(Change detection data)
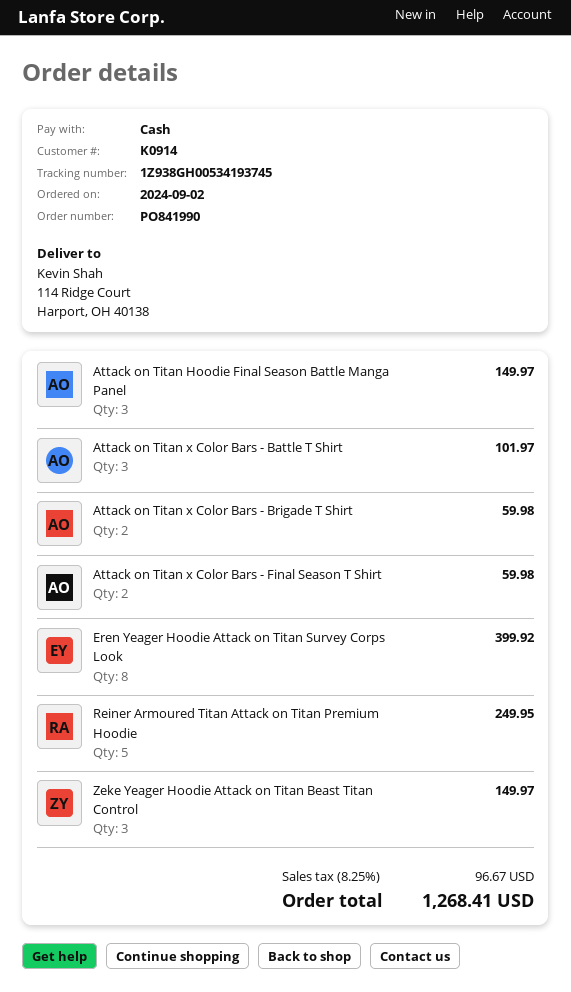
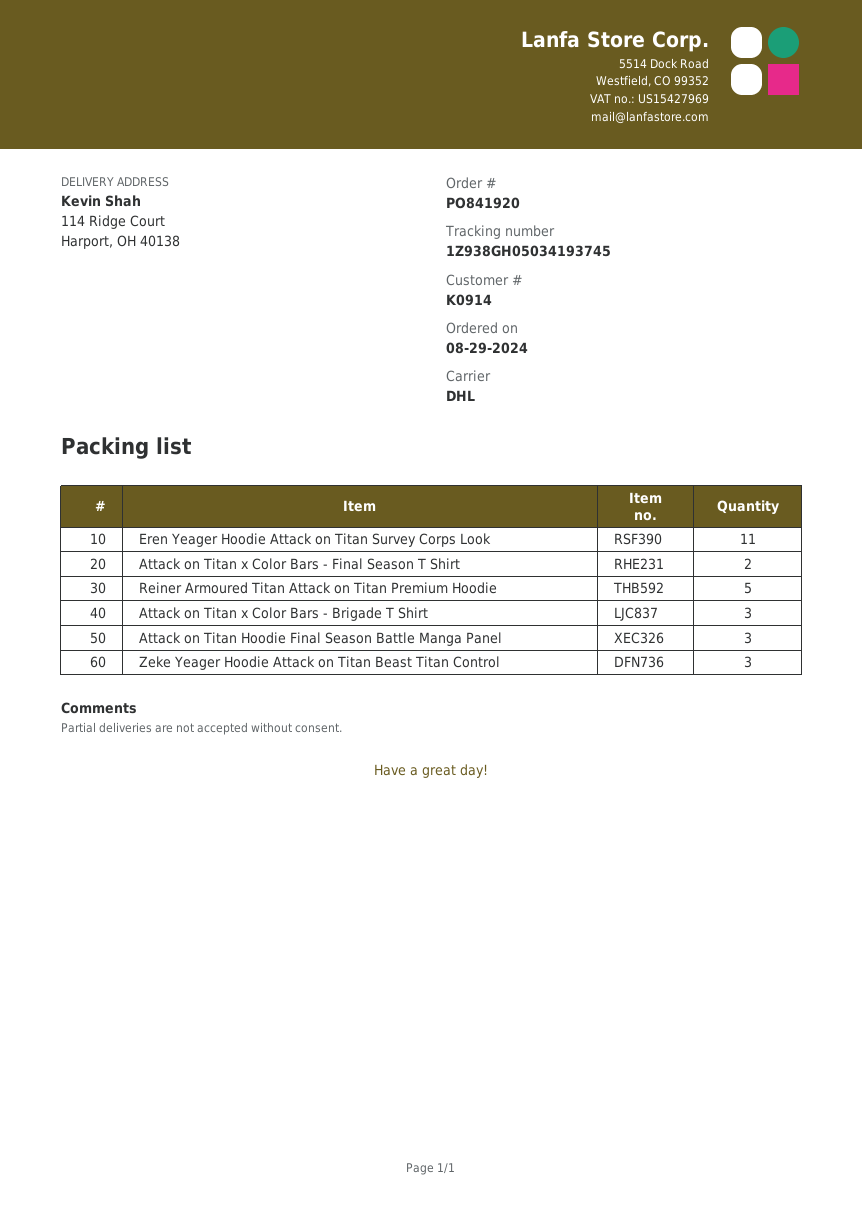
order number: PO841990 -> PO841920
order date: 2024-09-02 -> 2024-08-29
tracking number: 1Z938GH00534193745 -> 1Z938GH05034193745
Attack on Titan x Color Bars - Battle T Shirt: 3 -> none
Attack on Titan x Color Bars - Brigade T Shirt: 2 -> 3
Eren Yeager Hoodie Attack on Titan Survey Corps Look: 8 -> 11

---

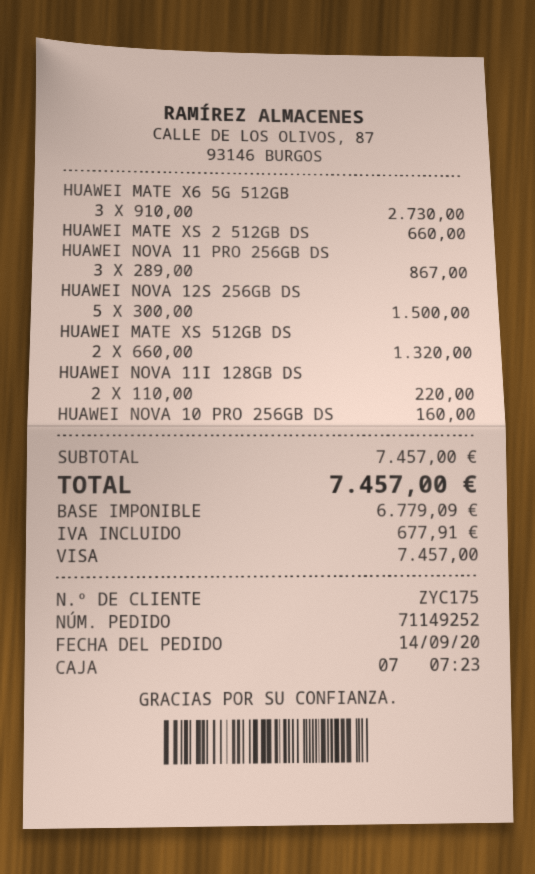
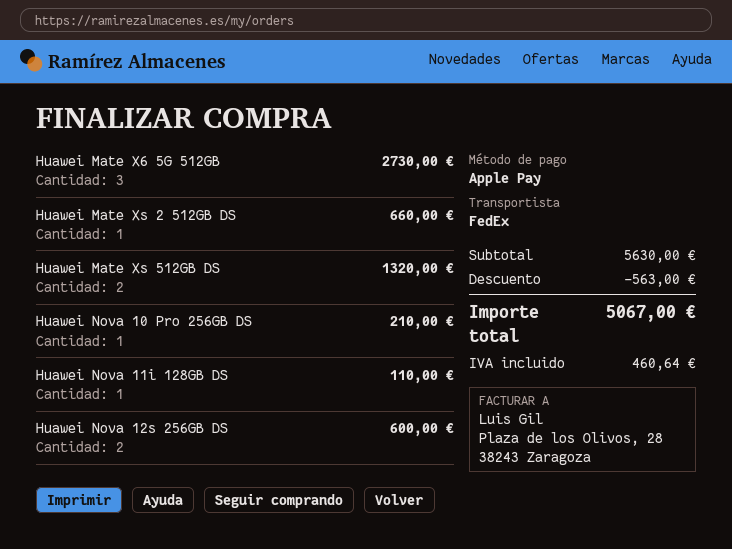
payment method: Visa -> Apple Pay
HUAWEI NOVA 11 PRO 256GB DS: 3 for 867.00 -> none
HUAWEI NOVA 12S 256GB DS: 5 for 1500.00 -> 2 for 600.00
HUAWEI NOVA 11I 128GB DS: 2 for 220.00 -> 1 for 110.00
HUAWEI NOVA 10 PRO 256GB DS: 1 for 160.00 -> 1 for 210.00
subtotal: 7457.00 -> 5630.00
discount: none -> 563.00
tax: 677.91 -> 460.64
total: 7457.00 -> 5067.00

...

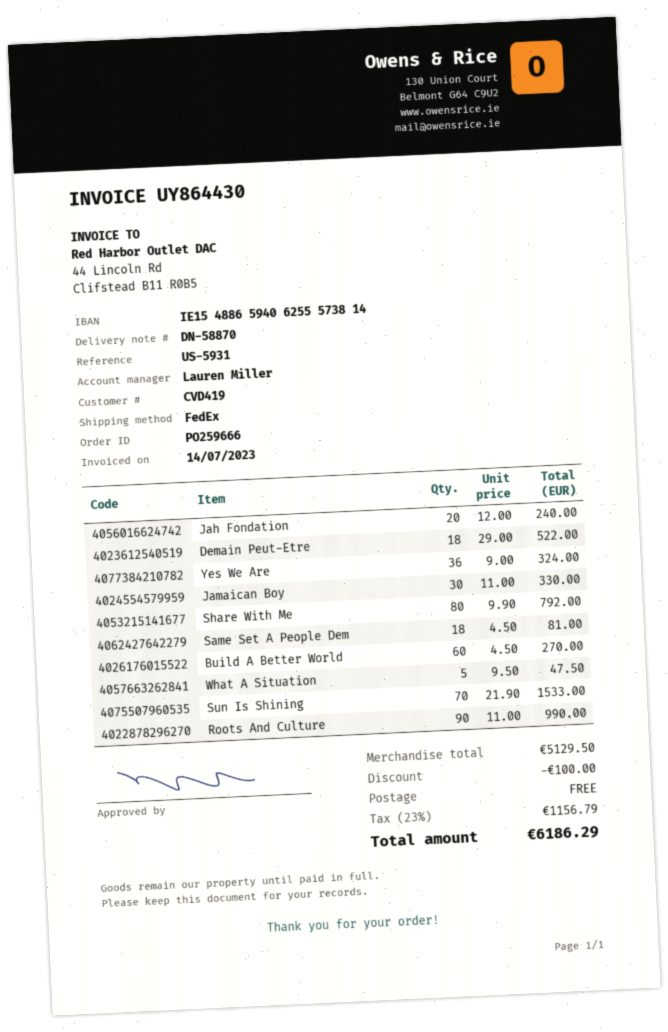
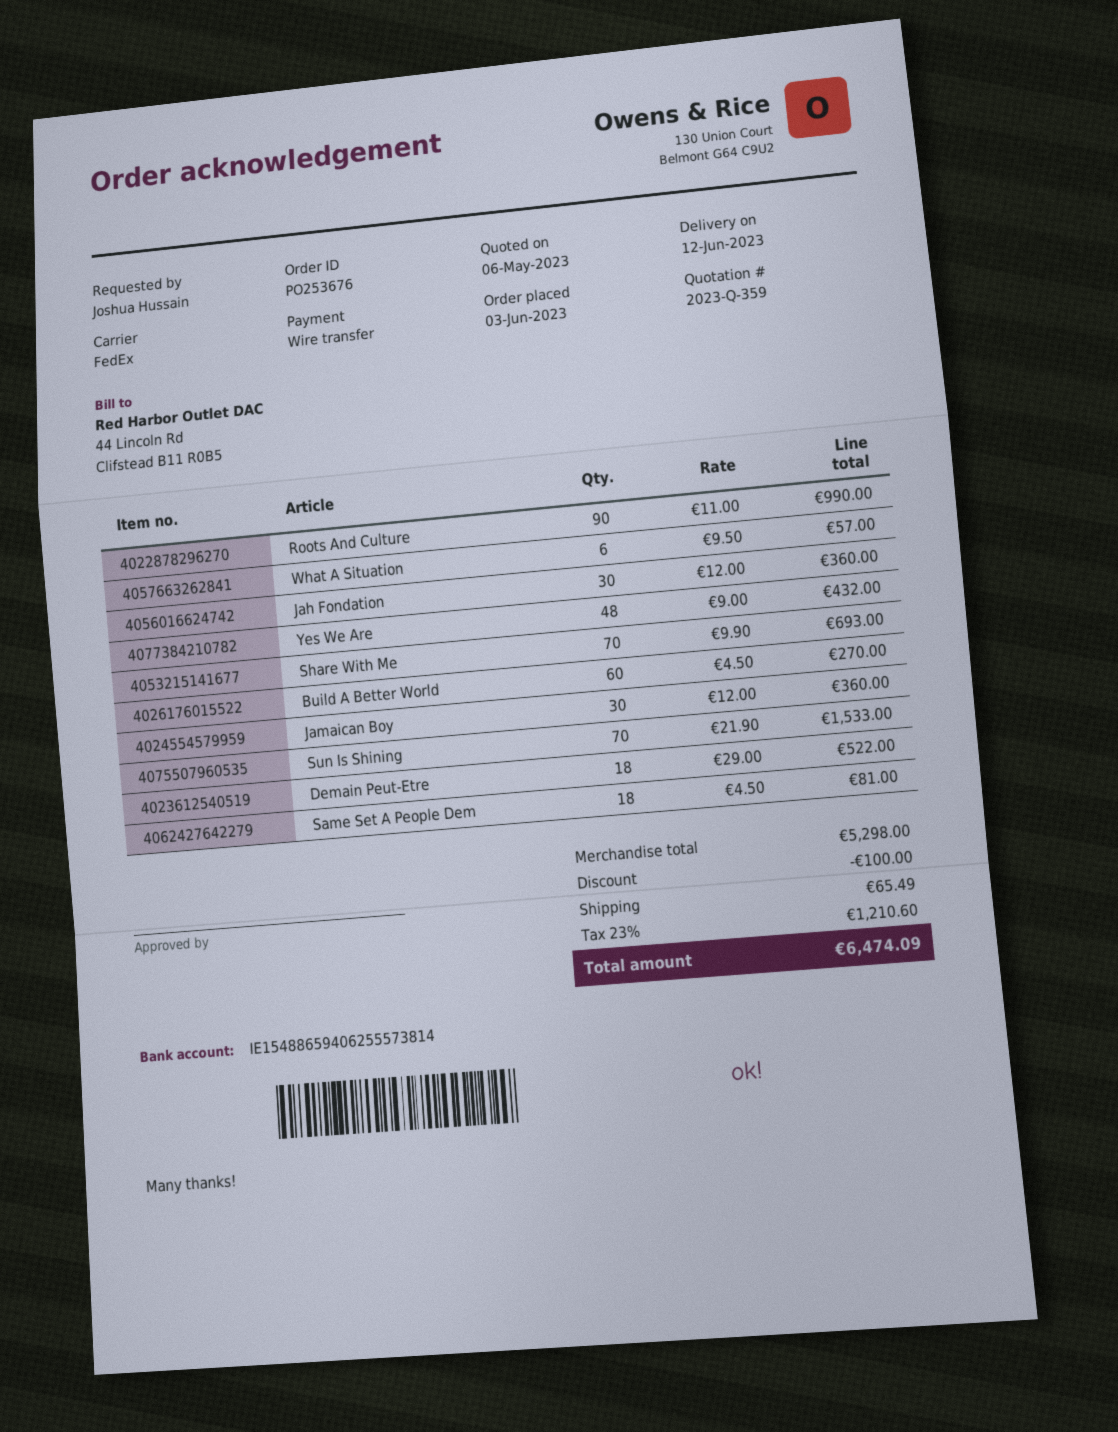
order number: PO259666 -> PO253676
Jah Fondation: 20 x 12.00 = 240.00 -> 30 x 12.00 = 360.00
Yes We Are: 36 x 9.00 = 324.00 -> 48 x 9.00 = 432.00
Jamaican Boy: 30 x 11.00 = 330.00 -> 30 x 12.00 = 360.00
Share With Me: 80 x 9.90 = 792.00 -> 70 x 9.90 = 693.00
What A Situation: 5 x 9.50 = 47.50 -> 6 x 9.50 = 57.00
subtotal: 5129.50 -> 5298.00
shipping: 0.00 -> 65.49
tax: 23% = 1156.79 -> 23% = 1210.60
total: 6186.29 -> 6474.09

**ACTIVITY**
Find the word "Bars" in the entries above. Copy every line that has it.

**RESPONSE FOR THIS EXERCISE**
Attack on Titan x Color Bars - Battle T Shirt: 3 -> none
Attack on Titan x Color Bars - Brigade T Shirt: 2 -> 3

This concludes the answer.